Our
previous post referred to free movement of persons and citizenship with
particular focus on European Union treaty law. The post introduced arts. 21-24
TFEU and showed treaty law only acknowledges certain rights. The question
today’s post will cover is whether the European Court of Justice has been able
to interpret these articles more generously.

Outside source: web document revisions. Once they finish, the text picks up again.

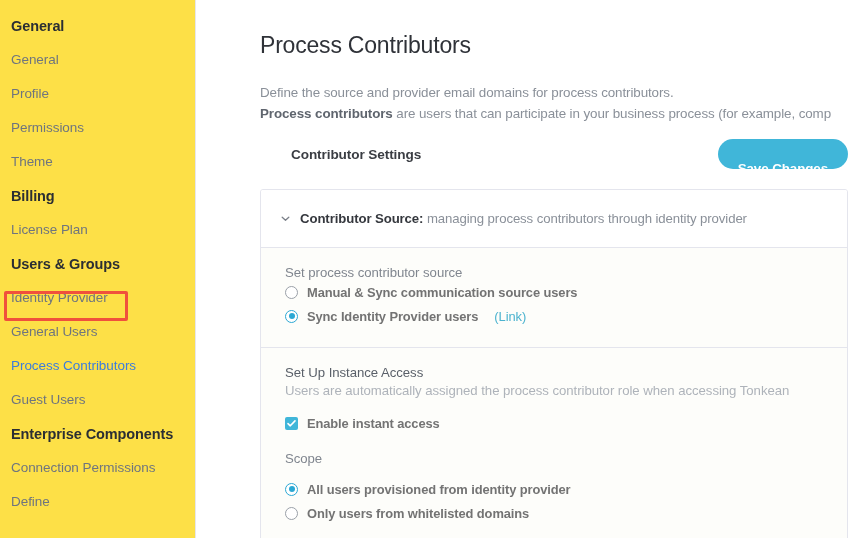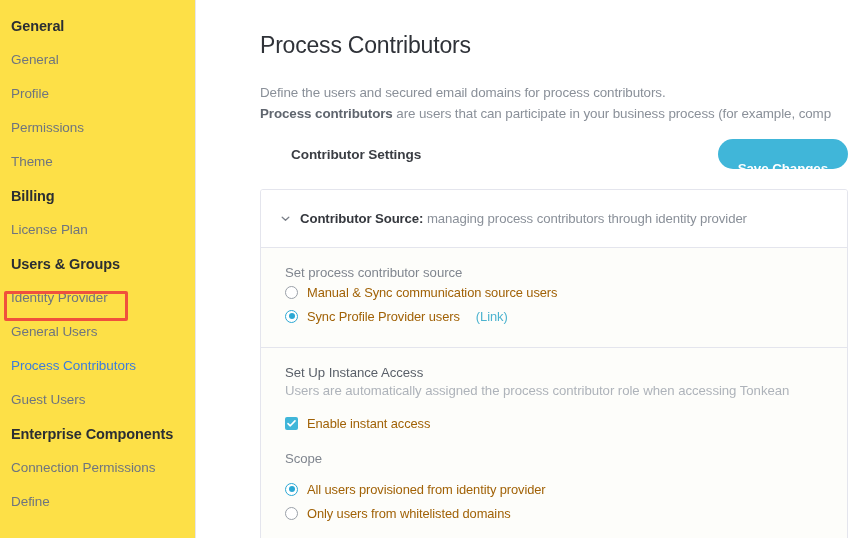"Define the users and secured" div { text: users and secured -> source and provider }
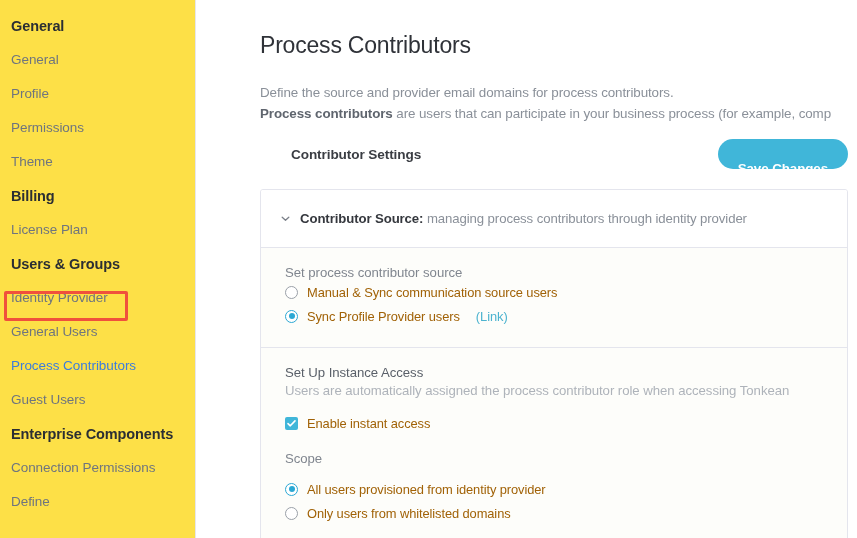"Manual & Sync communication source" .radio-label { color: #a16207 -> #737373; font-weight: normal -> bold }
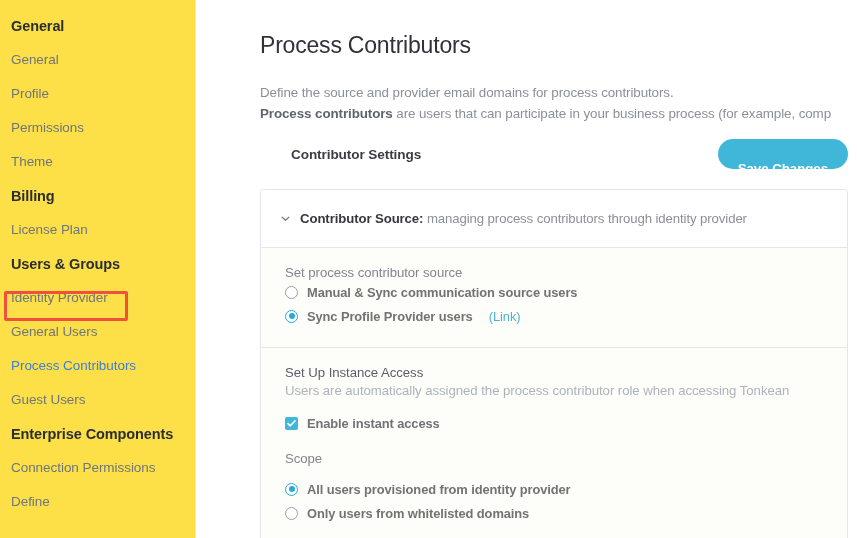"Sync Profile Provider users" span.radio-label { text: Profile -> Identity }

The European Court of Justice, free
movement of persons and citizenship
In
Baumbast (C-413/99), a German national was a worker in United Kingdom until
1995. In 1995, on retirement, he applied for renewal of residence permit but
this was refused by the Home Secretary on grounds that he was no longer a worker
in the country nor able to fulfil conditions for general right of residence
under Directive 90/394 (now repealed and its provisions replaced by Directive
2004/38 art.7 (1) (b)). He had sufficient resources but lacked comprehensive
sickness insurance.
The
ECJ, on one hand, that the right to reside in another Member State is conferred
directly on every E.U. citizen by “clear and precise provision” of the Treaty. The
ECJ, on the other hand, stated that it is granted subject to conditions and
limitations laid down elsewhere in Treaty. The ECJ made clear that such
conditions are subject to its own interpretation of fundamental right to free
movement. In other words, conditions be interpreted in light of principle of
proportionality. This was first pronouncement of the ECJ attempting to place
fundamental right to move and reside freely across Union above purely economic
considerations. In what is important here, the ECJ stated:
“The right to reside within the
territory of the Member States under art.18 (1) E.C. (now art.21 (1)
T.F.E.U.)...is conferred directly on every citizen of the Union by a clear and
precise provision of the E.C. Treaty (now T.F.E.U.). Purely, as a national of a
Member State, and consequently a citizen of the Union, Mr. Baumbast therefore
has the right to rely on art.18 (1) E.C. (now art.21 (1) T.F.E.U.).”
In
Olazbal (C-100/01), the ECJ held, “art.45 T.F.E.U.…finds specific expression in
art.45 T.F.E.U.” In case and that of Stylianakis (C-92/01), it was held that
right of movement and residence in art. 21 TFEU is subject to limitations and
conditions laid down elsewhere in Treaty and secondary legislation.
These
cases fail to affirm “compromise” position offered in Baumbast; that art.21 (1)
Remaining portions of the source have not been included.